Alaska mom who looked up 'ways to suffocate' online and killed 2 infants is sentenced
12/11/2024 11:46 am PST
FAIRBANKS, Alaska (TCN) -- A 29-year-old mother will spend decades behind bars for killing her two infant daughters just two years apart.
The Alaska Department of Law announced that on Dec. 9, a judge sentenced Stephany Bilecki to 130 years with 85 years suspended after she pleaded guilty in August to two counts of second-degree murder.

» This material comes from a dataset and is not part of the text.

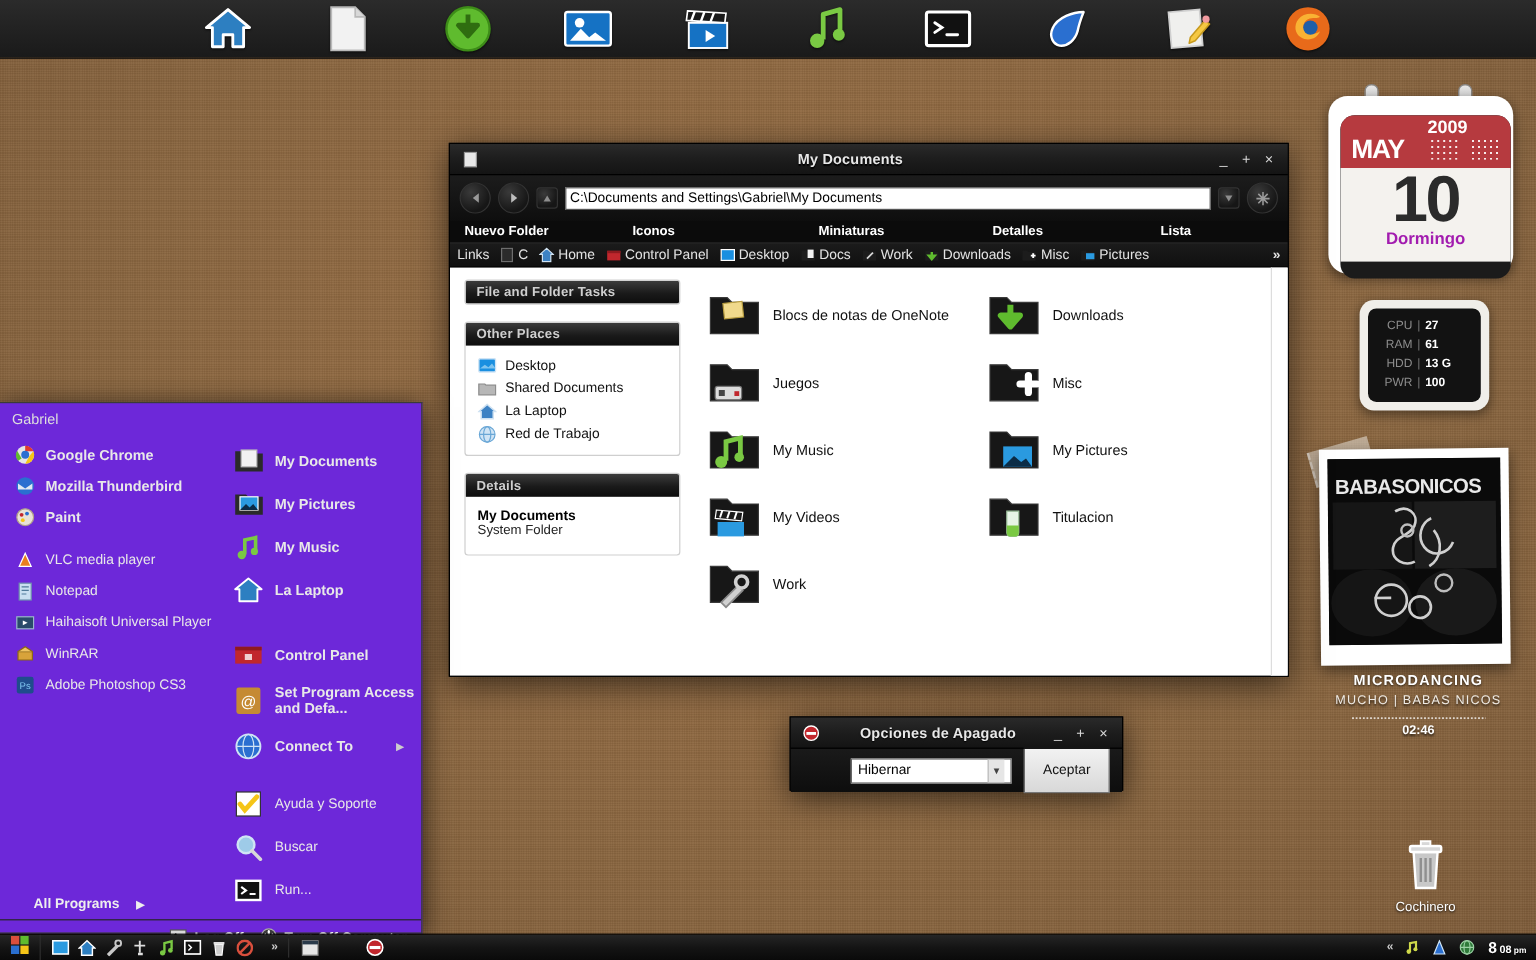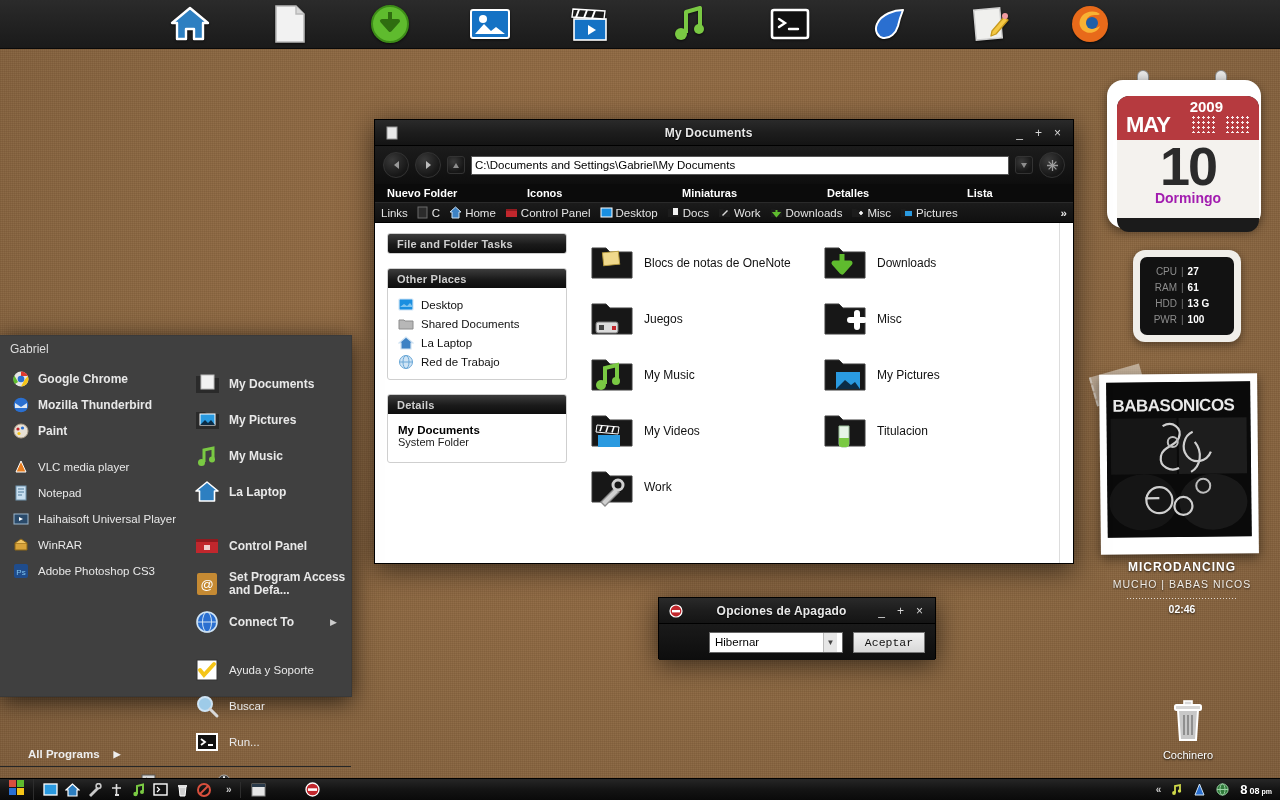"Gabriel" #startmenu { background: #404040 -> #6d28d9; height: 362px -> 443px }
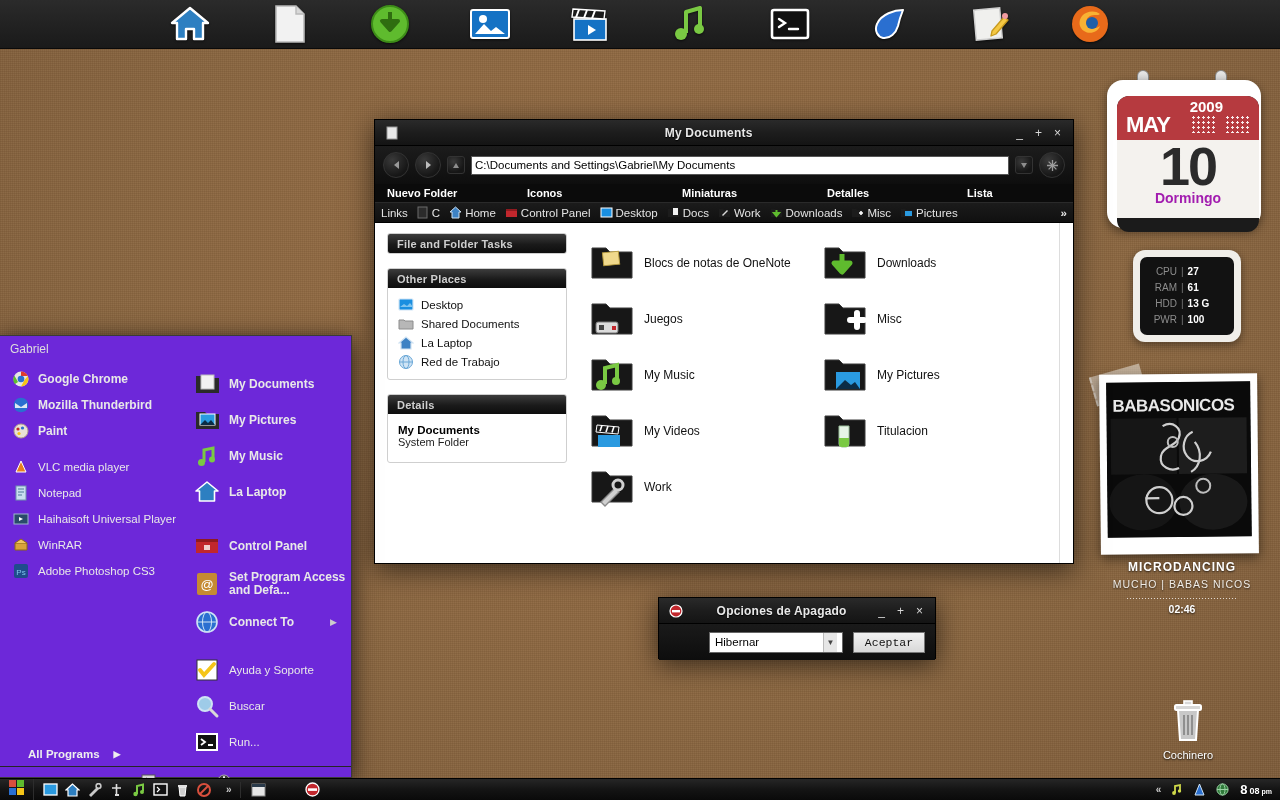"Aceptar" #sd-ok { font-family: Liberation Mono, monospace -> none; height: 21px -> 38px }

According to the department of law, in 2015, Bilecki called her boyfriend and mother and informed them her 4-month-old daughter, Chyanne, had died. Shortly before her mother's arrival, the defendant called the Fairbanks Emergency Communications Center. Fire department and emergency medical services personnel responded and transported the child to a hospital. She was pronounced deceased on Sept. 15, 2015. The department of law said the infant was "otherwise healthy," and officials initially determined she died of SIDS.
Approximately two years later, on Nov. 20, 2017, Bilecki tried calling her deployed husband and her then in-laws because her 13-month-old daughter, Jasmine, was unresponsive. Shortly before her in-laws arrived, Bilecki called authorities.
According to police, the infant was transported to a hospital and later pronounced deceased on Nov. 24, 2017. While investigating Jasmine's death, police said detectives opened the 2015 incident.
Around an hour before reporting Jasmine being unresponsive, Bilecki reportedly searched "Ways to suffocate," "Best ways to suffocate," "Ways to kill human with no proof," "Can drowning show in an autopsy report," "16 steps to kill someone and not get caught," "How to commit the perfect murder," "Drowning and Forensics," and "Suffocating and Smothering."
An autopsy showed Jasmine died of complications of anoxia, which is a lack of oxygen to the brain. Chyanne's cause of death was undetermined, but she reportedly suffered injuries consistent with suffocation.
Fairbanks District Attorney Joe Dallaire said, "The conduct forming the basis of defendant Bilecki’s convictions shocks the conscience. Although we cannot pretend that anything will ever make up for the losses suffered by the fathers of these babies or their other family members, I do hope the convictions and the sentences imposed affords some measure of justice to the families of Jasmine and Chyanne and to the Fairbanks community at large."